SOUTH KOREA

Ewha University role scrutinised by corruption hearing
South Korea’s National Assembly last week focused on the role of the prestigious Ewha Womans University as part of its fourth round of hearings into an influence peddling scandal surrounding embattled South Korean President Park Geun-hye.In an unprecedented move, on 9 December members of the assembly voted overwhelmingly to impeach Park over the wider scandal that had sparked huge protests in the country over several weeks.
Since early December the assembly has held four rounds of hearings, to gather evidence on whether Park’s close confidante Choi Soon-Sil used her friendship with Park to influence policy and wrongly secure millions of dollars in funding for her foundations from South Korean conglomerates.
The scandal engulfed Ewha University after it was alleged that Choi Soon-sil’s daughter Chung Yoo-ra received special treatment to be admitted under special rules for sports stars, and that professors at Ewha had given Chung undeserved grades, including for unsubmitted assignments.
After several weeks of investigation into Ewha, the Ministry of Education said on 18 November that Chung’s place at the university should be revoked after finding that the university had manipulated admissions rules to give her a place, and given her overly generous grades, allegedly because of pressure from her mother.

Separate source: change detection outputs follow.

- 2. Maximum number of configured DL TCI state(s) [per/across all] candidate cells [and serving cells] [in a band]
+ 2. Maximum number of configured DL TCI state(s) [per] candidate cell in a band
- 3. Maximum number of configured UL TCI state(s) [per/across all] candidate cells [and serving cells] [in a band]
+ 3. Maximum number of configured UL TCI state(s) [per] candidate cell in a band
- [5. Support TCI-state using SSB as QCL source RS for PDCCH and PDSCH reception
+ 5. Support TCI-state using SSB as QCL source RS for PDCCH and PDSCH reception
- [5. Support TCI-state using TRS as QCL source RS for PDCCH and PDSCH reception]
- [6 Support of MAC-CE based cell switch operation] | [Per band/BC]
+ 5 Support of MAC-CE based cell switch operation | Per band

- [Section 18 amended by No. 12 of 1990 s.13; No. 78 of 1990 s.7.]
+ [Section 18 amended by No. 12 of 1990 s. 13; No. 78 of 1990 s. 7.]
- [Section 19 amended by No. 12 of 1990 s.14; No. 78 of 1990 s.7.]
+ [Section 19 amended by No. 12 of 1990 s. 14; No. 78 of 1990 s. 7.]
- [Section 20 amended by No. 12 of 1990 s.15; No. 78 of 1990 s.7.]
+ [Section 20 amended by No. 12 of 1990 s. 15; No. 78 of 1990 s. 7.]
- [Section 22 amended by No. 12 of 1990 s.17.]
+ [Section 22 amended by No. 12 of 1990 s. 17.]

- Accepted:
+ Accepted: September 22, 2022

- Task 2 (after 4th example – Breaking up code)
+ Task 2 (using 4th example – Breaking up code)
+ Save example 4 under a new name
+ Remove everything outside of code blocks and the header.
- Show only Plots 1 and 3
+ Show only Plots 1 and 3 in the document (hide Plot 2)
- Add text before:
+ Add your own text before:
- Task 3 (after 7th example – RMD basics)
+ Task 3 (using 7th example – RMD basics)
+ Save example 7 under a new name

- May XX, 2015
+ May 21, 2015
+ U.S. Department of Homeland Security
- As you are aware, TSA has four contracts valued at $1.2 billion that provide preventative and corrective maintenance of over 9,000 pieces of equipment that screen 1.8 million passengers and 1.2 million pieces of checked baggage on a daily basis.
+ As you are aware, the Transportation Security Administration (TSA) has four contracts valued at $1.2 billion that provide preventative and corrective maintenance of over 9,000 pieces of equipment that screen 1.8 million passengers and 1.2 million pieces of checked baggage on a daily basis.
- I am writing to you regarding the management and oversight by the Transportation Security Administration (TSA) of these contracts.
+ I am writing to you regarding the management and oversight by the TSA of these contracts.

The former president of Ewha University, Choi Kyung-hee, who had been forced to resign from the university in October because of the scandal, was defiant as she faced lawmakers during the parliamentary hearing on Thursday, lawmakers said.
Denials
Despite the education ministry’s findings, lawmakers said Choi Kyung-hee, as well as Kim Kyung-Sook, a former dean of Ewha’s College of Science and Industry Convergence, and Namkung Gon, the university’s former admissions officer, all refused to take any responsibility for the Chung case.
They defended their actions to the hilt, according to radio broadcasts on the hearing.
The questioning lasted several hours but the former Ewha professors and administrators did not concede any wrongdoing. “The university [Ewha] carried out a probe into the matter and found there was no systemic preferential treatment for Chung,” Choi Kyung-hee told lawmakers.
"As the former president, I am very sorry that such things happened during my tenure. I have nothing to say, and I am terribly sorry," she said.
During probing questions on whether Choi Soon-sil exerted influence on the university, the former Ewha University president acknowledged that she had met Chung and her mother at the university in late 2015 but said she could not recall whether they complained about a professor for giving Chung a low grade.
During questioning Kim denied she had pressed other professors at Ewha to give Chung preferential treatment, even though another university official had told the ministry investigation he had received an order from the former admissions officer to admit Chung. Kim added during the hearing that giving grades was the right of professors.
An editorial published in Korea JoongAng Daily newspaper on Friday expressed amazement at the reactions of the former Ewha professors during the hearing.
“They were hell bent on defending themselves and not taking any responsibility for their shady actions a year ago. The hearing has raised serious questions about the extension of corruption in education circles,” the newspaper said.
Summons
The fifth parliamentary hearing on the scandal will be held this coming week. Lawmakers have summoned Choi Soon-sil for a second time, after she refused to appear at an earlier hearing, citing health issues.
Chung, 20, who also had her high school graduation annulled by the education office in Seoul after her grades and attendance records were found to have been fabricated and that she had not fulfilled the requirements to graduate, has been in Germany on leave of absence from Ewha since before the scandal broke. Her lawyer has said she will attend the hearings if summoned.
In a bid to avoid expulsion from the university, it emerged that she had applied to Ewha on 31 October to give up her place after the scandal broke but before the ministry investigation was completed, the university revealed in November.
However, the ministry had advised the university not to process the request until after the investigation, which itself recommended expulsion.
Some 17 professors and staff at Ewha, including Kim and Choi Kyung-hee are also being investigated separately by public prosecutors who ordered raids on the residences of Kim, Choi and Namkung in late November following raids on Ewha on 22 November.
“As we are investigating the Ewha case, Chung Yoo-ra will be questioned at some point,” a prosecution official said recently, declining to give a possible date.